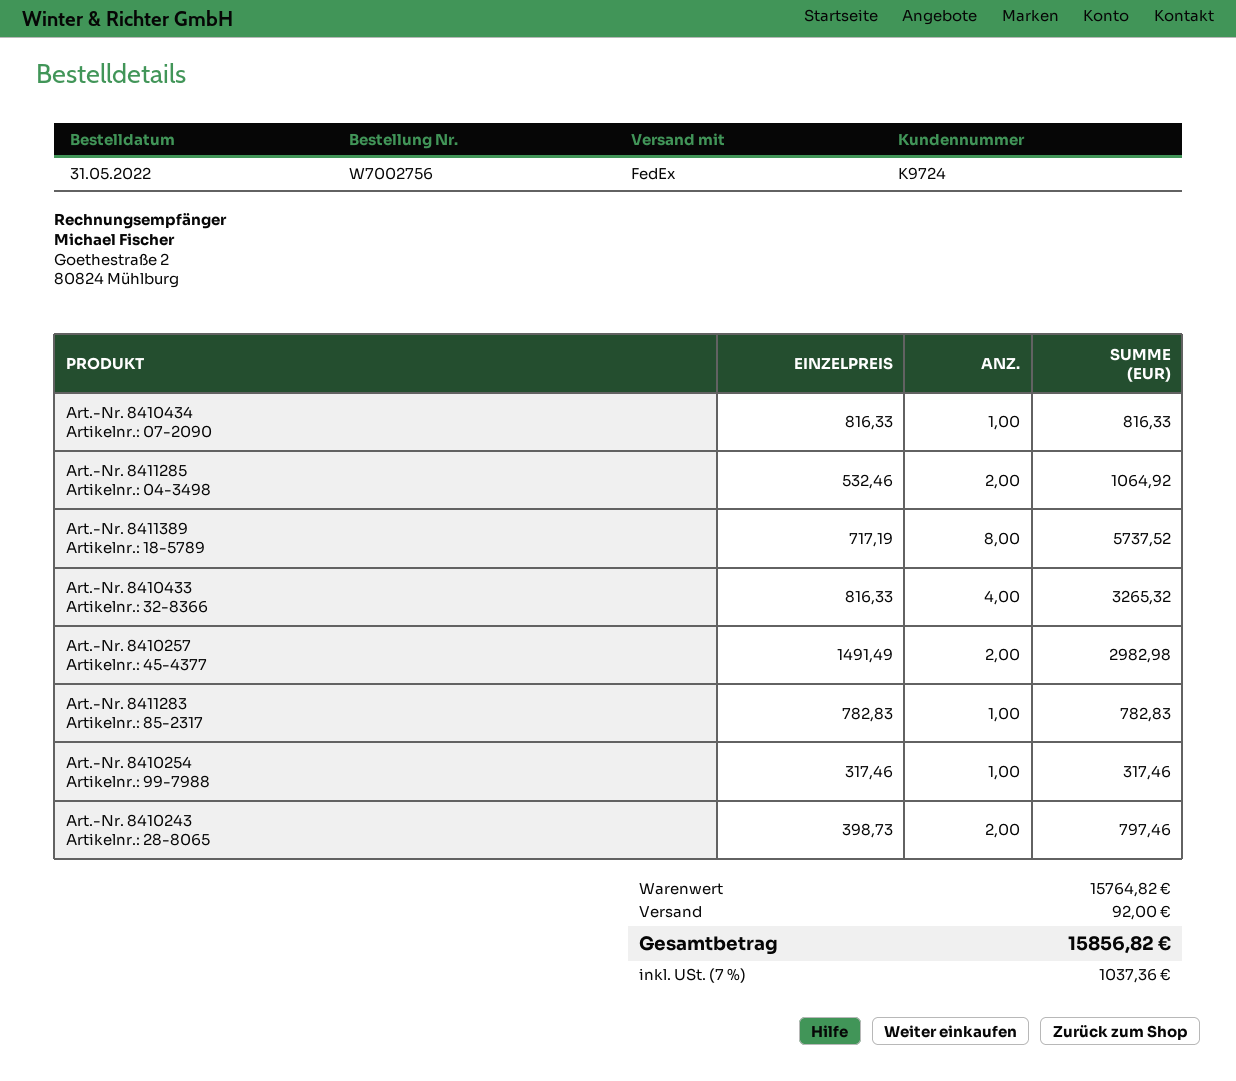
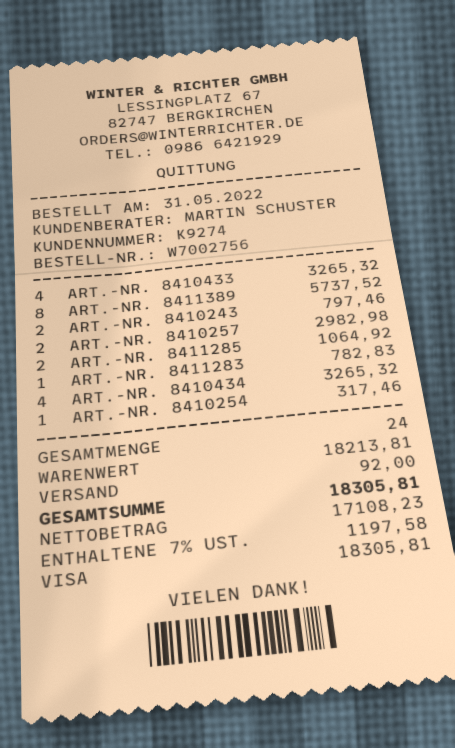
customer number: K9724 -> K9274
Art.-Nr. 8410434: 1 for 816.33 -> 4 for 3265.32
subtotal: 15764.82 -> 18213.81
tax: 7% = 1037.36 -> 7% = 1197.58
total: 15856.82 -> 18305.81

...

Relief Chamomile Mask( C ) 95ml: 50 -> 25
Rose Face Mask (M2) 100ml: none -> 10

(TASK TO COMPLETE):
Go through the listing above and write out exactly the lines starting with the one holding "Relief Chamomile Mask( C ) 95ml: 50 -> 25" and running through the one holding "Rose Face Mask (M2) 100ml: none -> 10", ends included, and no others.

(ANSWER SECTION):
Relief Chamomile Mask( C ) 95ml: 50 -> 25
Rose Face Mask (M2) 100ml: none -> 10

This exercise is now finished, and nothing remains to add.